• _Exercise_: The listing below holds pictures; exclude them. Return exactly the lines from the one with "align-items: flex-end ->" through the one with "border-bottom: 7px solid".

• _Task data_:
########################################

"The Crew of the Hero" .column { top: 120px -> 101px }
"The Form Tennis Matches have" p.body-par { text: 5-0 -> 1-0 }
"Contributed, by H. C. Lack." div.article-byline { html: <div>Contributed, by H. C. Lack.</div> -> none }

########################################

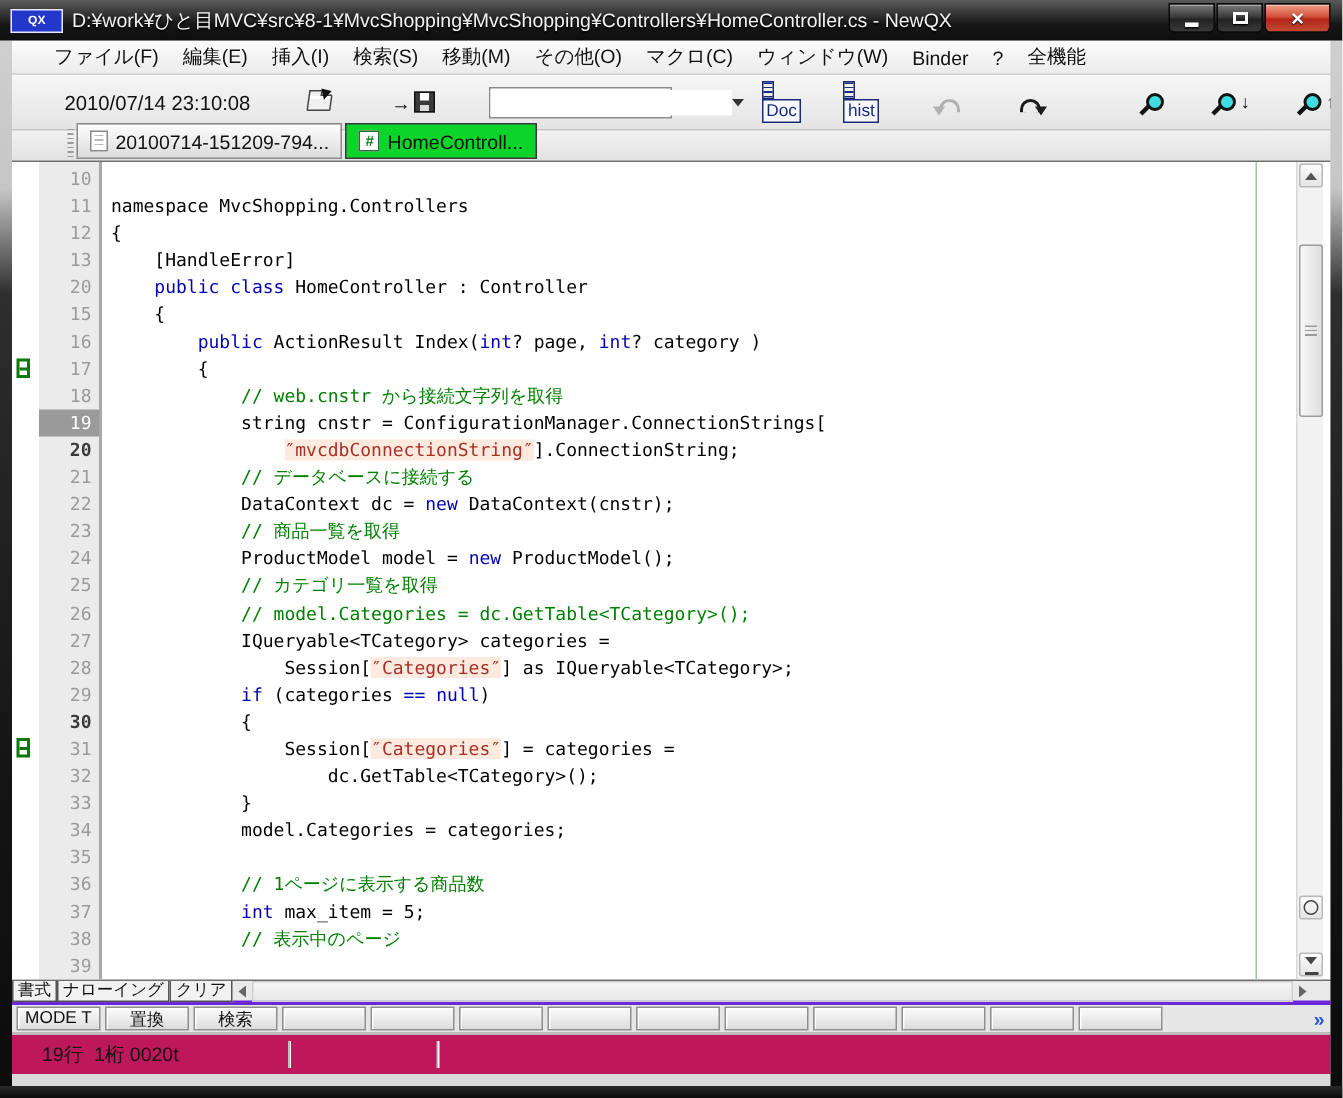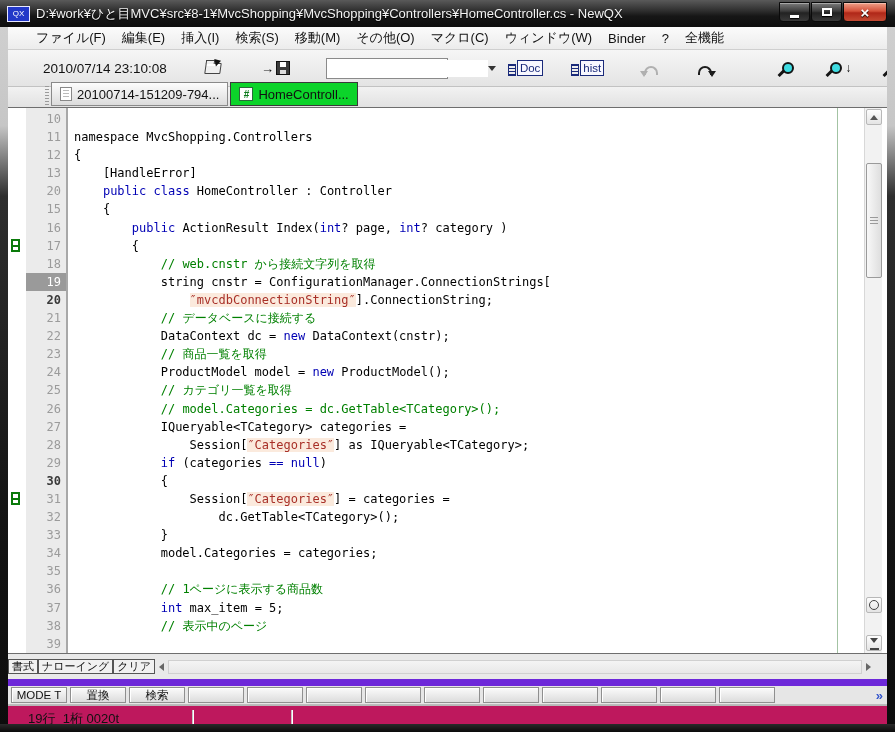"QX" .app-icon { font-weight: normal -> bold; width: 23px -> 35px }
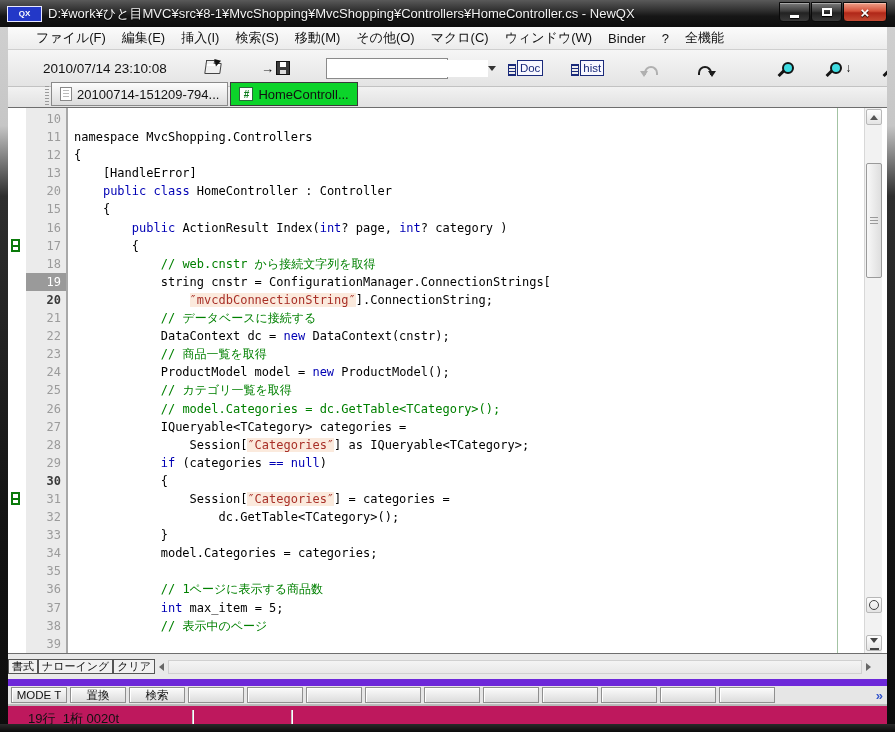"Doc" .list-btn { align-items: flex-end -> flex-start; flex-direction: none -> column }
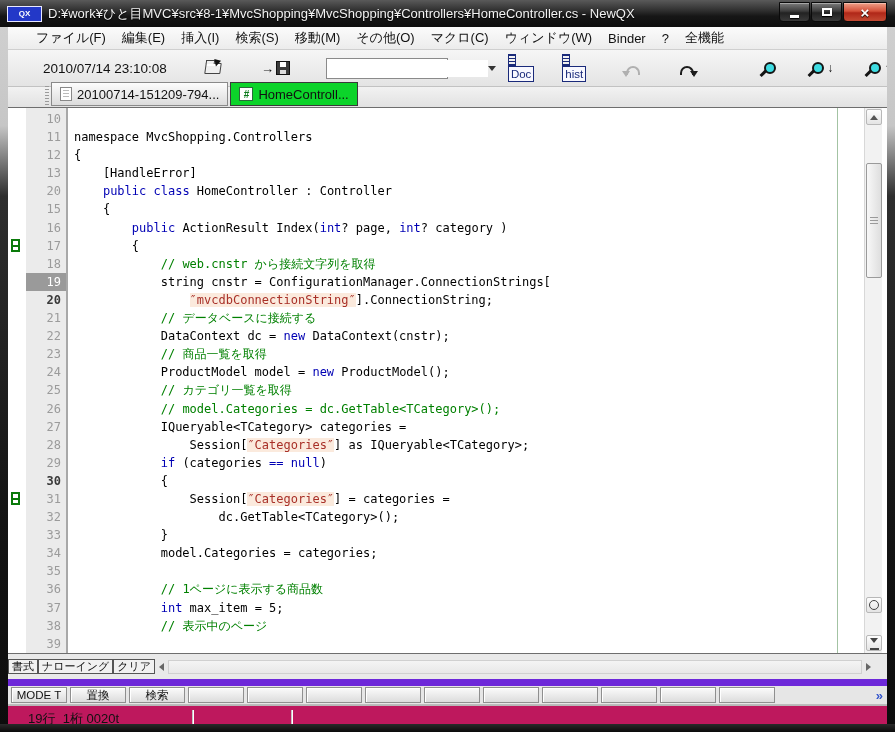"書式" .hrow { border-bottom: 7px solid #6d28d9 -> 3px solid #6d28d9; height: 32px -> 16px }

########################################

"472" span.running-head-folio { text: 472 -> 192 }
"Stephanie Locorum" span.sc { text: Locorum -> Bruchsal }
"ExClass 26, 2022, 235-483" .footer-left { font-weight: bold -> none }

########################################

• _Written reply_:
"Doc" .list-btn { align-items: flex-end -> flex-start; flex-direction: none -> column }
"書式" .hrow { border-bottom: 7px solid #6d28d9 -> 3px solid #6d28d9; height: 32px -> 16px }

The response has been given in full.